Peut-on encore penser en Chine ? Anne Cheng et Anne-Lorraine Bujon de l’Estang
Les Lillois étaient nombreux à braver le froid et l’heure avancée pour venir écouter Anne Cheng et Anne-Lorraine Bujon de l’Estang échanger sur la Chine. Il y avait différents profils dans la salle, allant de l’étudiant passionné par les relations internationales à l’expatriée revenue en France depuis peu. Tout ce monde était venu confronter ses préjugés face à une question : peut-on encore penser en Chine ?
Anne-Lorraine Bujon de l’Estang, journaliste pour la revue Esprit, a présenté Anne Cheng comme quelqu’un ayant « une grande clarté dans ses propos » et cela s’est illustré lorsque la sinologue a présenté l’ouvrage qu’elle a dirigé, Penser en Chine. Cette compilation de points de vue émergents de différents domaines, comme l’anthropologie, la philosophie ou la sociologie a été jugée nécessaire dans un environnement toujours plus hostile à l’expression des intellectuels et dans la mise en place de nouvelles mesures politiques en Chine, notamment l’instauration du mandat à vie de Xi Jinping.

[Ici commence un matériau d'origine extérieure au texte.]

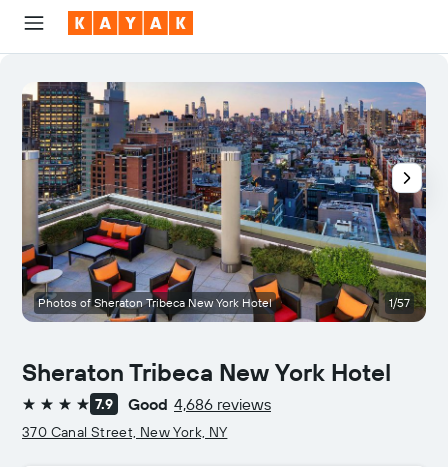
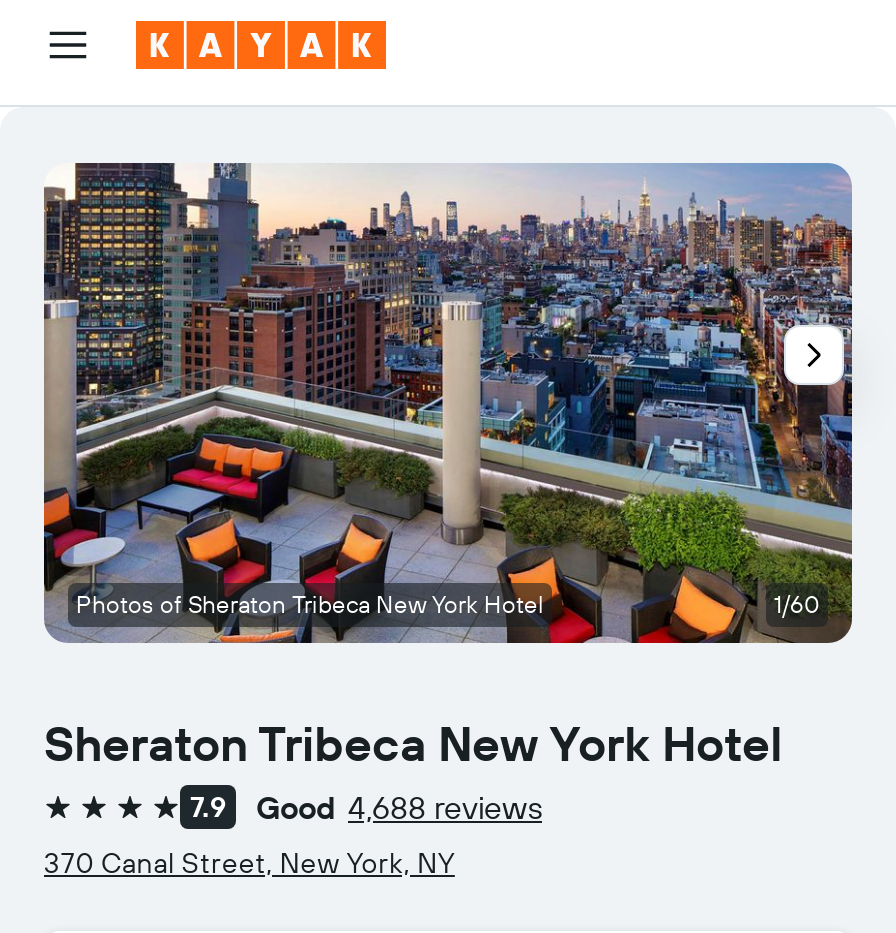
- 1/57
+ 1/60

- Good 4,686 reviews
+ Good 4,688 reviews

Créer une nouvelle histoire chinoise
Les intellectuels les plus menacés sont les historiens puisque la Chine veut renforcer le mythe d’un pays harmonieux depuis 5000 ans. Évidemment, cela rend difficile le travail historique puisque chaque juriste, journaliste ou universitaire qui s’intéresse au sujet et émet un avis qui va à l’encontre du Parti risque d’être éjecté de son institution voire de « subir un lavage de cerveau ». Les philosophes sont les plus à même de partager une version différente de l’Histoire proposée par le gouvernement chinois en présentant leurs théories comme des idées et non la vérité absolue.

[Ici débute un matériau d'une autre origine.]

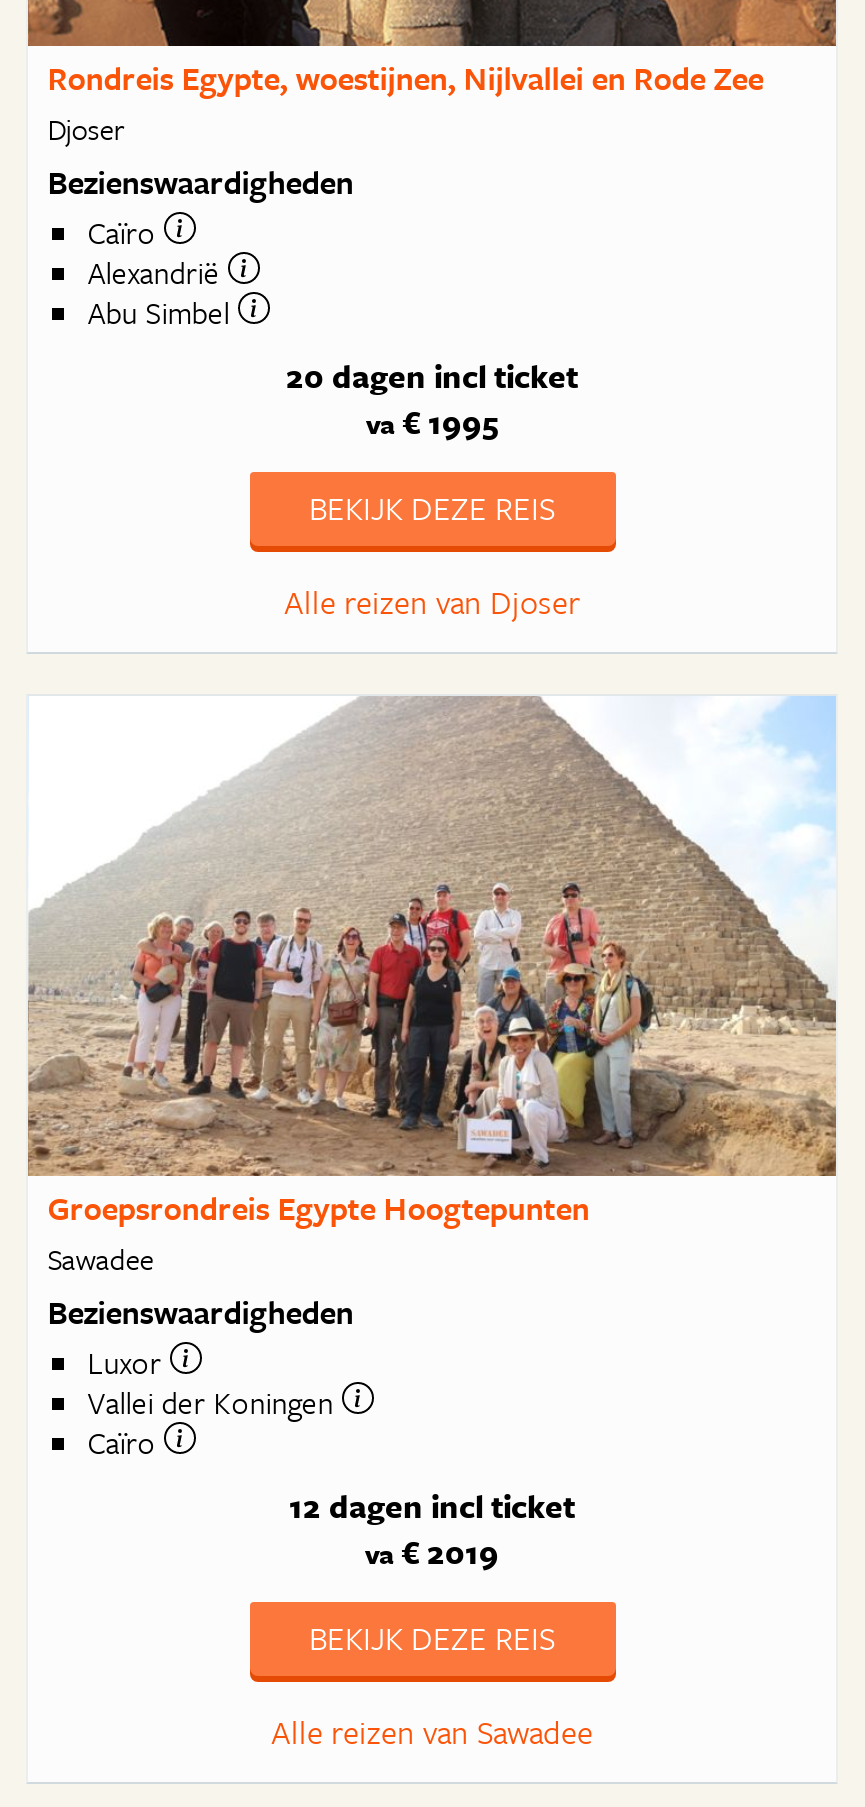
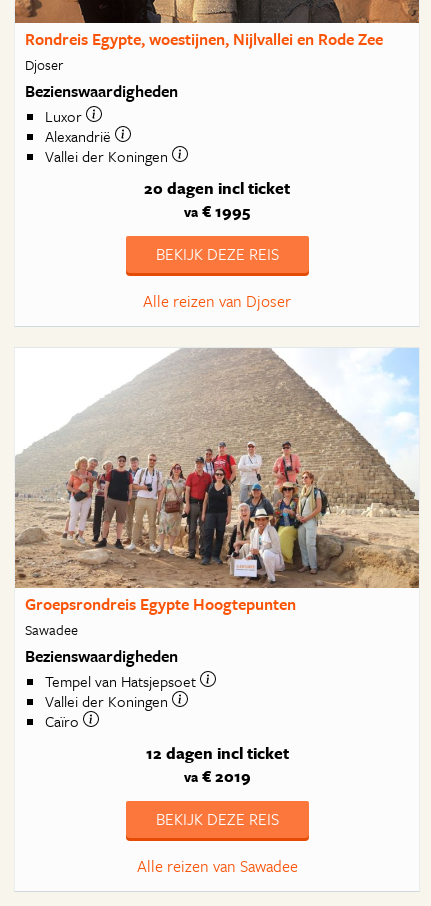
- Caïro

- Abu Simbel
+ Vallei der Koningen

moved up: Luxor

+ Tempel van Hatsjepsoet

Circulation des valeurs universelles chinoises
Anne Cheng et Anne-Lorraine Bujon de l’Estang se sont accordées à dire que la Chine obnubile le monde par sa puissance. Grâce à ce monopole, elle entend imposer ses valeurs dites universelles, qui sont différentes de celles de ses concurrents, par le biais des médias. La Chine veut imposer au reste du monde l’humanisme qu’elle base sur la pensée confucéenne et qui s’oppose au marxisme et à ses révolutions, soulignant l’absence de rupture violente dans la culture chinoise.

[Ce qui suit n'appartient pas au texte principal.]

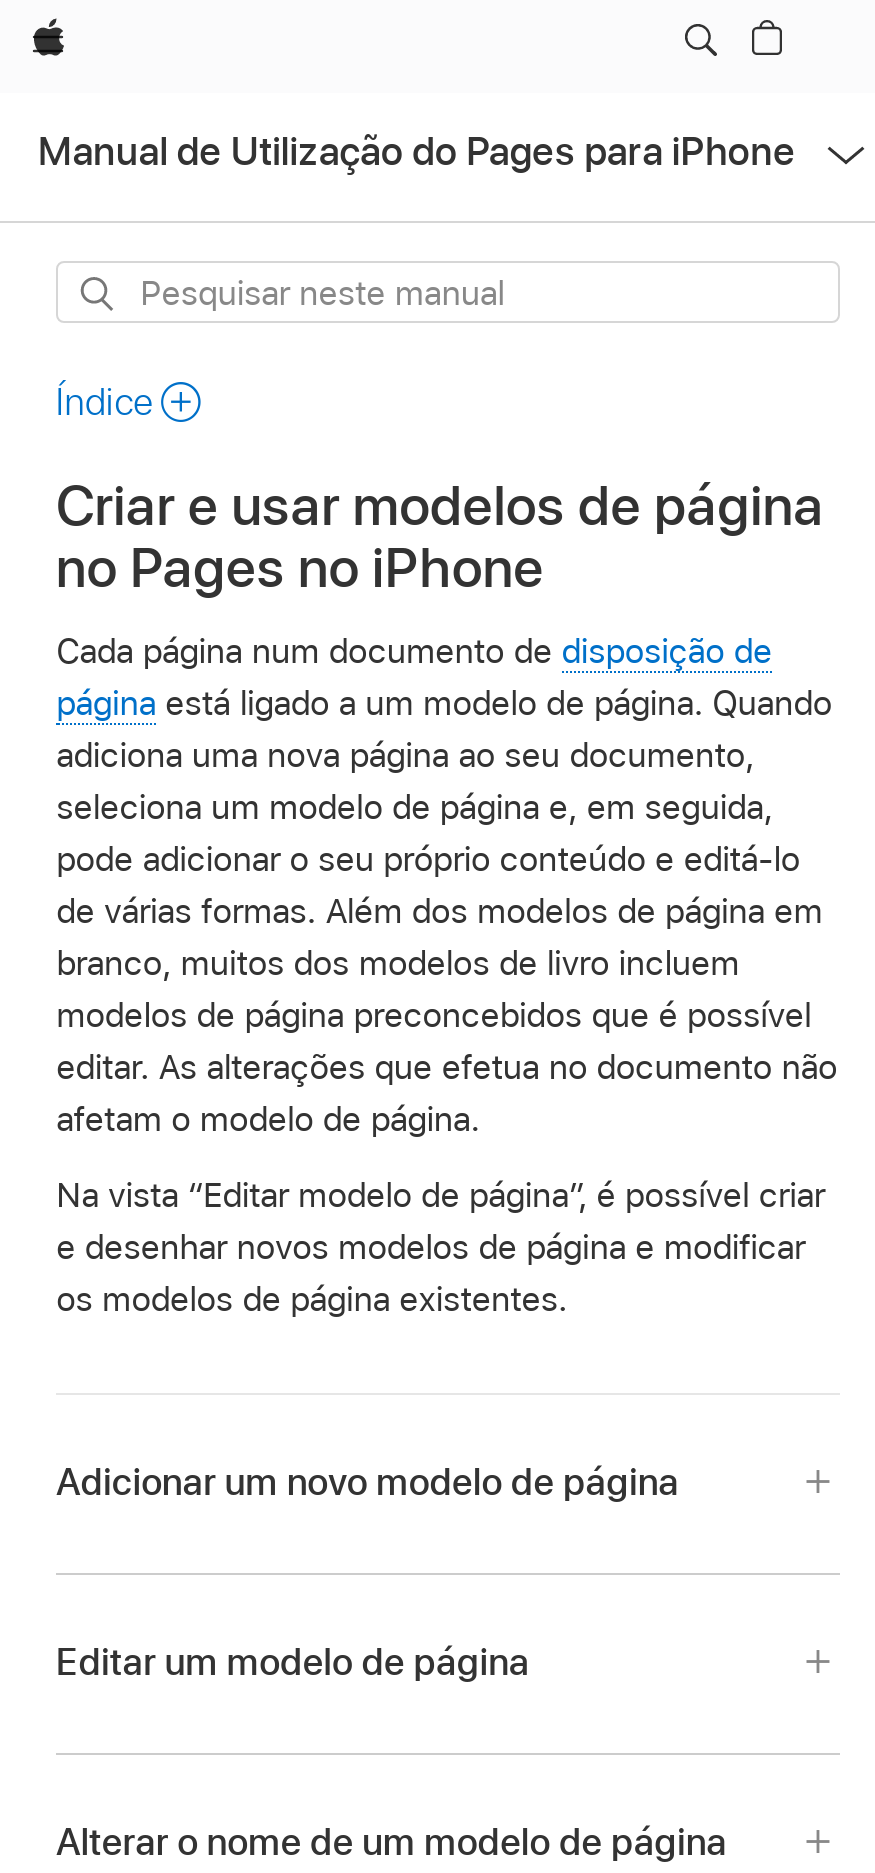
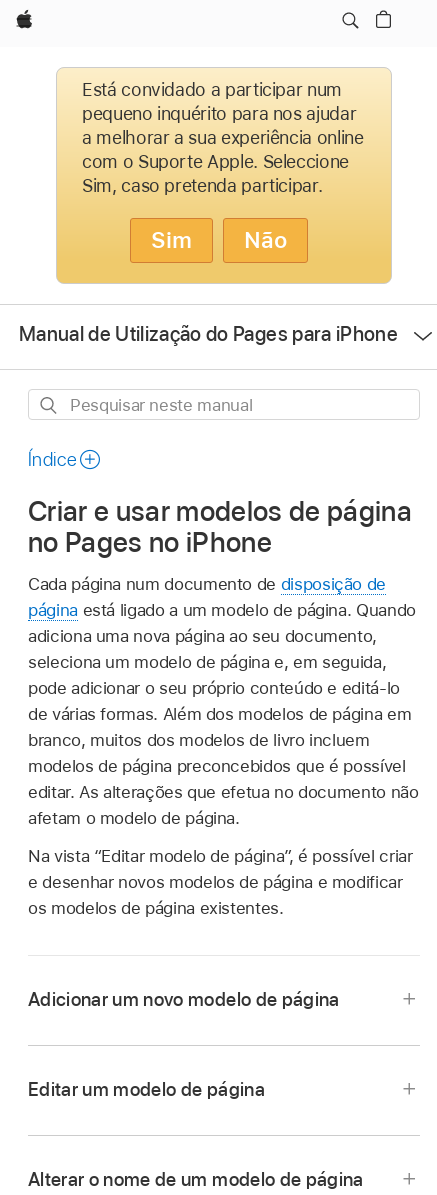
+ [image]
+ Está convidado a participar num
+ pequeno inquérito para nos ajudar
+ a melhorar a sua experiência online
+ com o Suporte Apple. Seleccione
+ Sim, caso pretenda participar.
+ Sim
+ Não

Encourager de nouvelles pensées à se propager
L’influence des instituts confucéens à travers le monde est importante et permet une diffusion des idées chinoises à travers le monde. Les moyens financiers de la Chine constituent également une grande force puisqu’elle est capable « d’acheter le monde » et donc de financer des projets scientifiques allant dans son sens. Ainsi, Anne Cheng voit la véritable solution pour permettre aux idées contredisant le gouvernement chinois de circuler dans la publication de nouveaux ouvrages scientifiques.
Bien que des solutions aient été évoquées au cours de la soirée, Anne Cheng s’est montrée très préoccupée par la situation des intellectuels en Chine et estime que sa puissance contraint les penseurs à se censurer, peu importe où ils se trouvent dans le monde.